Beyond this, Nextel enjoys only 1.4% churn, versus AT&T’s 3.3% (I don’t know that of other operators).

Nextel seems to be doing many things right for businesses, undoubtedly a result of their decision to cater to specific industry segments: self-service management portals, federated address books, a simple application distribution method, packet-based data billing, and its industry leading Push to Talk capability. Customer service, according to this article, is one major source of competitive advantage – a component of the mix that often gets overlooked. It was interesting to learn that Nextel delivers this by hiring customer service personnel from the industry segments they target. Smart.

LinkedIn

Monday, February 2nd, 2004

I just joined LinkedIn, a site that allows people to see (and reference) their connections to others. What’s so interesting about LinkedIn is that it allows you to see not only your “connections,” but also the entire extended network of connections built by other members. Critically, in order to contact those Connections, you have to ask permission from your Connection.

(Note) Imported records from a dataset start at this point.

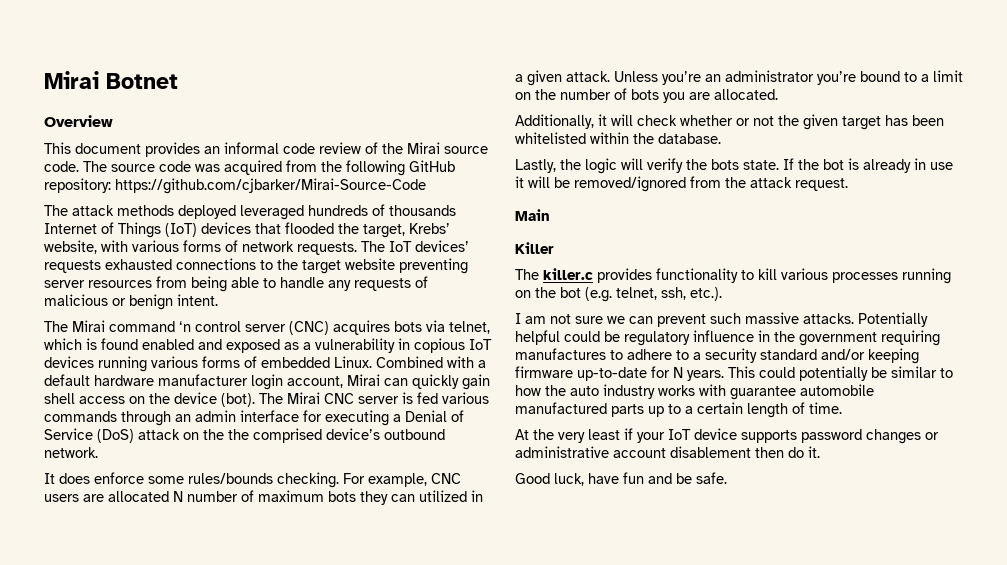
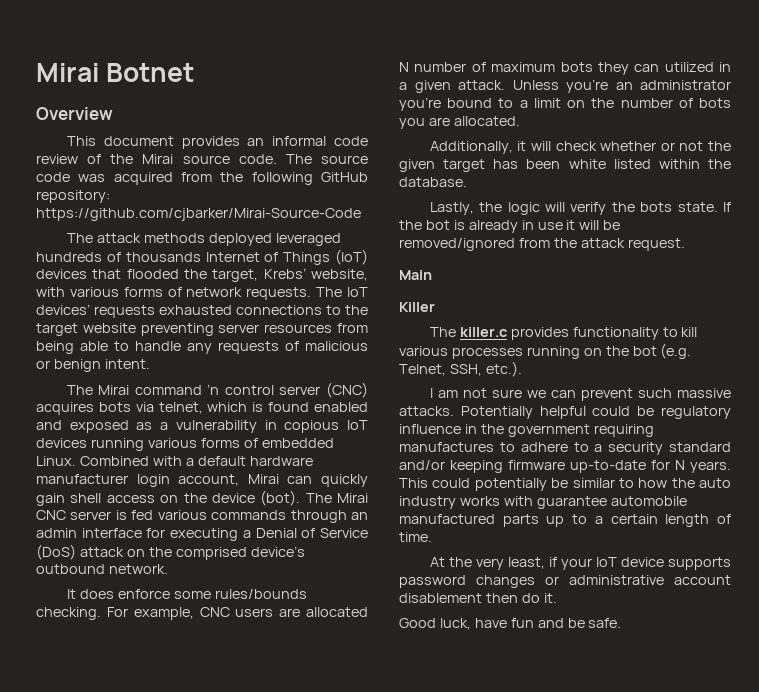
- The Mirai CNC server is fed various commands through an admin interface for executing a Denial of Service (DoS) attack on the the comprised device’s outbound network.
+ The Mirai CNC server is fed various commands through an admin interface for executing a Denial of Service (DoS) attack on the comprised device’s outbound network.
- Additionally, it will check whether or not the given target has been whitelisted within the database.
+ Additionally, it will check whether or not the given target has been white listed within the database.
- The killer.c provides functionality to kill various processes running on the bot (e.g. telnet, ssh, etc.).
+ The killer.c provides functionality to kill various processes running on the bot (e.g. Telnet, SSH, etc.).
- At the very least if your IoT device supports password changes or administrative account disablement then do it.
+ At the very least, if your IoT device supports password changes or administrative account disablement then do it.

I look forward to seeing how well it maintains trust as I try it out, but it seems to capture both the trust and permission aspect of networking correctly, while still allowing members to see the people in the network. And of course, all of the aspects of the web’s metadata are there: searching and industry categorization of people makes it potentially very useful for exploring ideas or businesses.

freethink

Monday, February 2nd, 2004

freethink is a new weblog setup by my good friend Tim Kane. Patterned after a newsletter he and Bill Casebeer started in the early 90s, Tim seeks to resurrect the classic discussions around books, current events, politics, philosophy, and technology. Tim kicked it off with a review of Jared Diamond’s The Third Chimpanzee.

Folklore.org

Sunday, February 1st, 2004

“A website about collective storytelling,” Folklore.org tells stories about the Macintosh and the people that created it. The site is maintained by Andy Hertzfeld, one of the main authors of the Mac core system software, and now leading development at the Open Source Applications Foundation.